Dans le deuxième scénario, on ajoute à la situation initiale une taxation carbone qui contribuerait à la réalisation des objectifs de l’Accord de Paris. La mise en place de politiques climatiques, basées sur la tarification du carbone par exemple, serait donc nécessaire afin d’éviter que les émissions de gaz à effet de serre ne dépassent leur trajectoire de référence. Selon ce scénario, elle agirait comme un « stimulus économique » renforçant la reprise « tout en empêchant une augmentation des émissions de CO2 ».

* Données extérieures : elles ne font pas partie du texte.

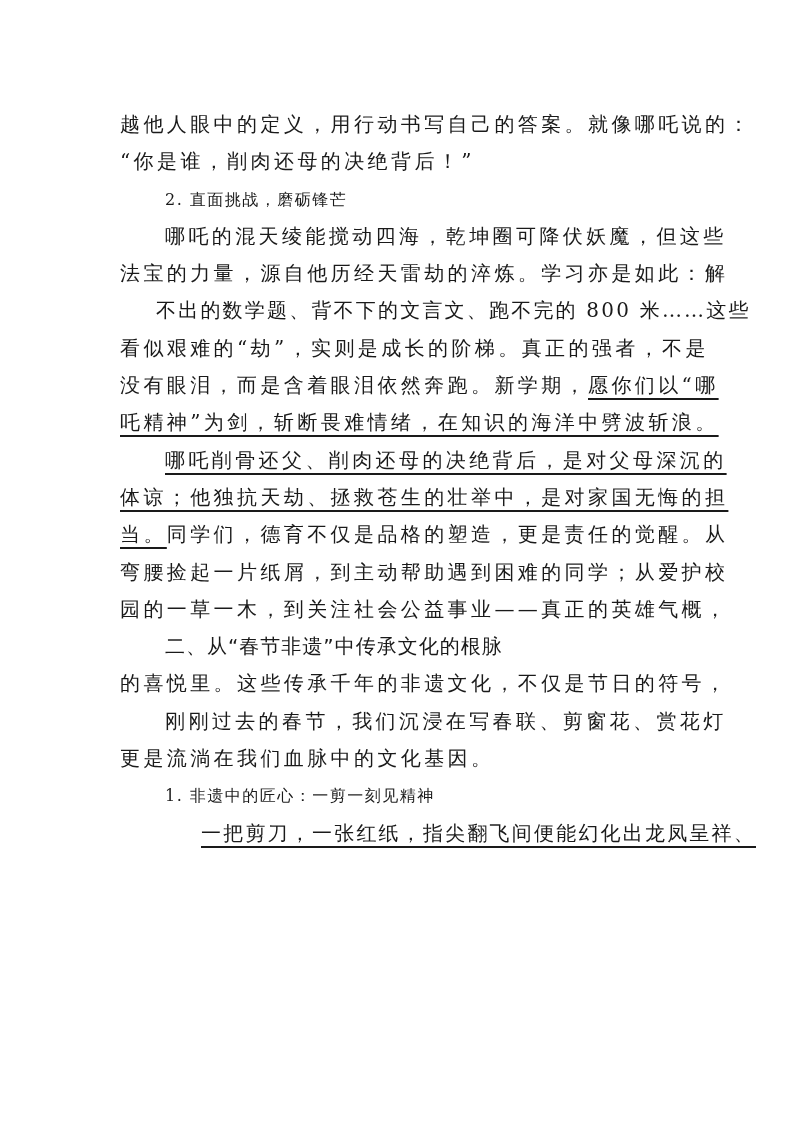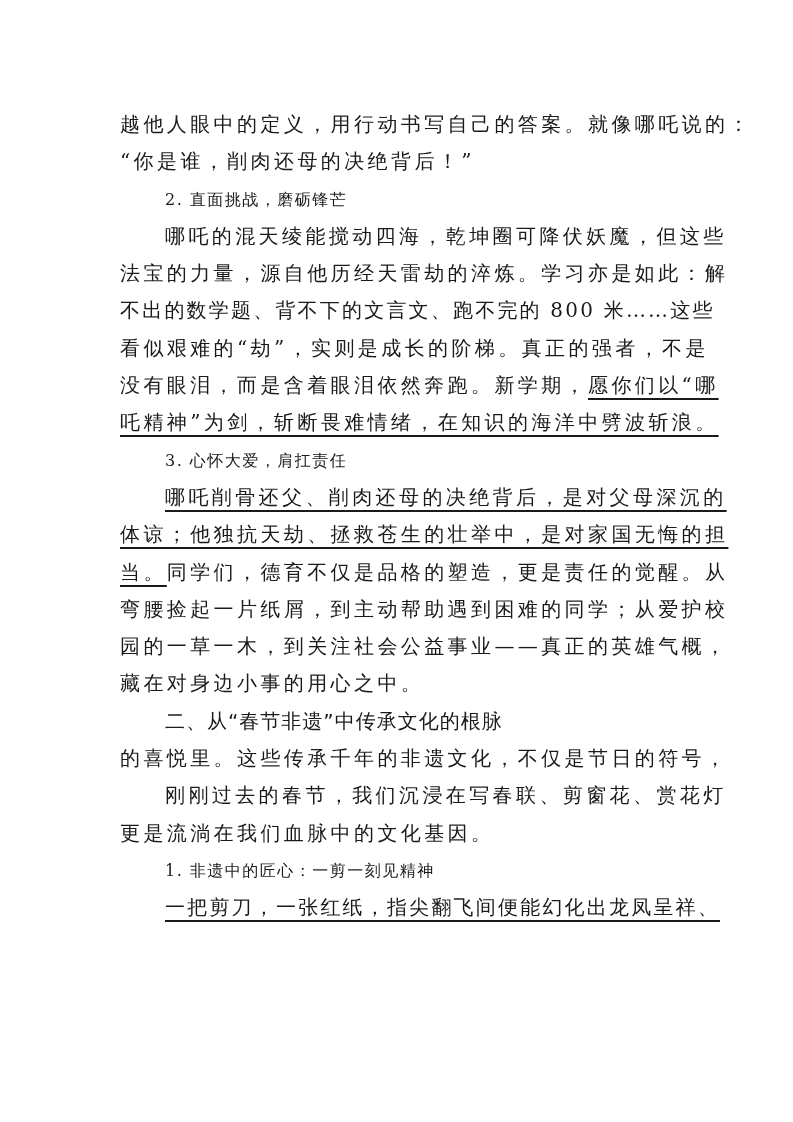"不出的数学题、背不下的文言文、跑不完的 800 米……这些" .tight { margin-left: none -> 36px }
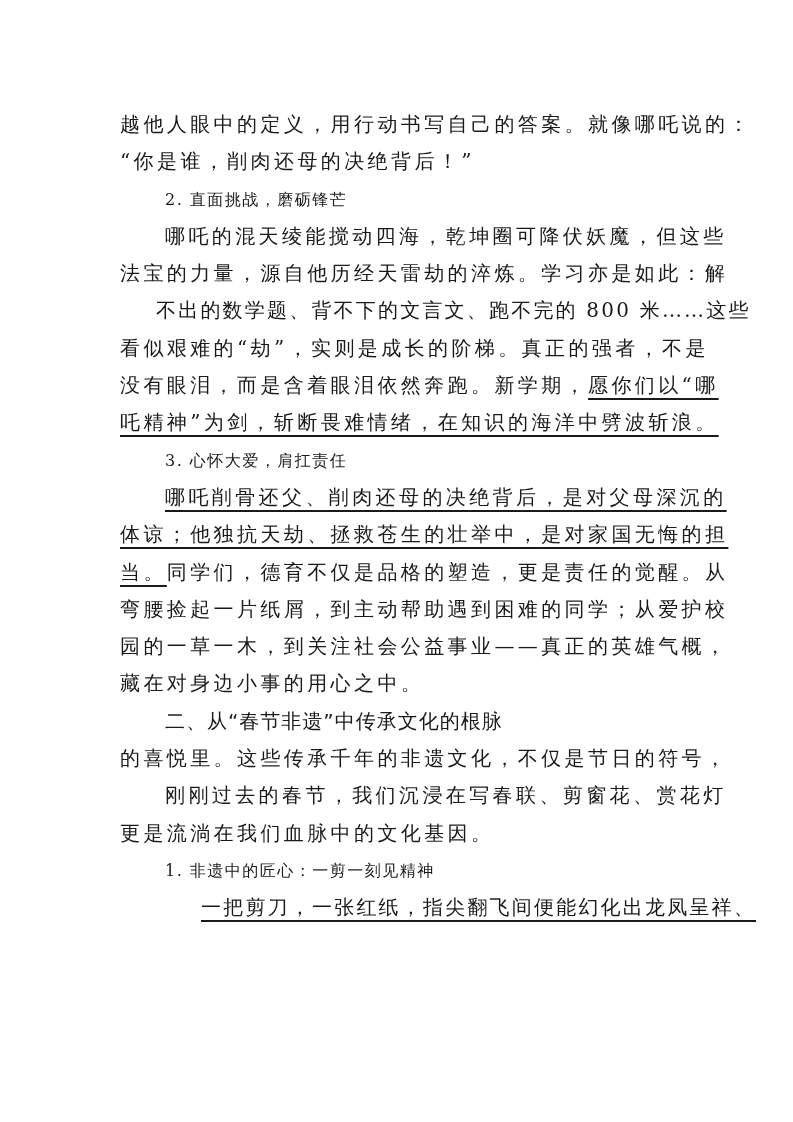"3. 心怀大爱，肩扛责任" div.line { html: <div><span>3. 心怀大爱，肩扛责任</span></div> -> none }
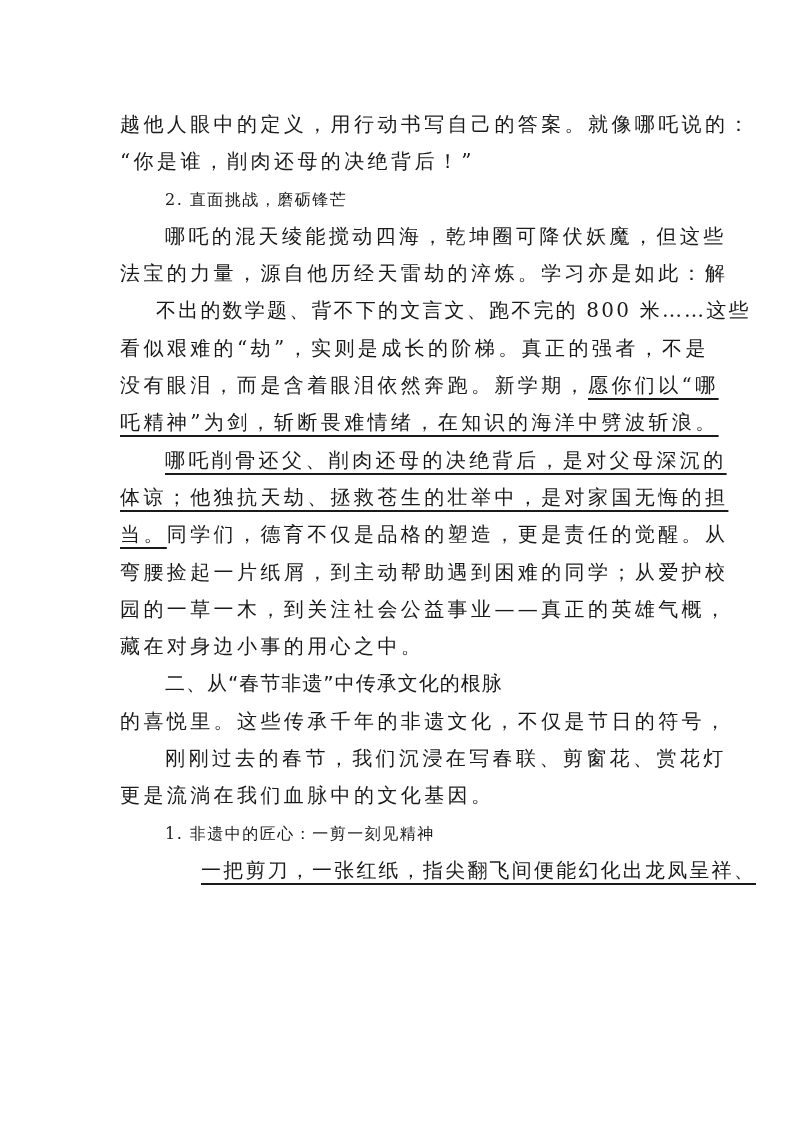"藏在对身边小事的用心之中。" div.line { html: <div><span>藏在对身边小事的用心之中。</span></div> -> none }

Source : La taxe carbone en faveur de la transition écologique, Vie Publique


La taxe carbone peut-elle offrir une bouffée d’oxygène à la planète ? Alors qu’elle a déjà fait trembler en France, peut-elle et doit-elle être la solution à la baisse d’émissions de CO2, dont l’exposition traduit une vulnérabilité sanitaire plus qu’urgente à prendre en compte ? La question est posée mais ce qui est sûr, c’est qu’en l’état, la crise sanitaire ne sera pas parvenue à enrayer une situation initiale largement déplorable. Espérons qu’elle permette, au mieux, de penser sa résilience.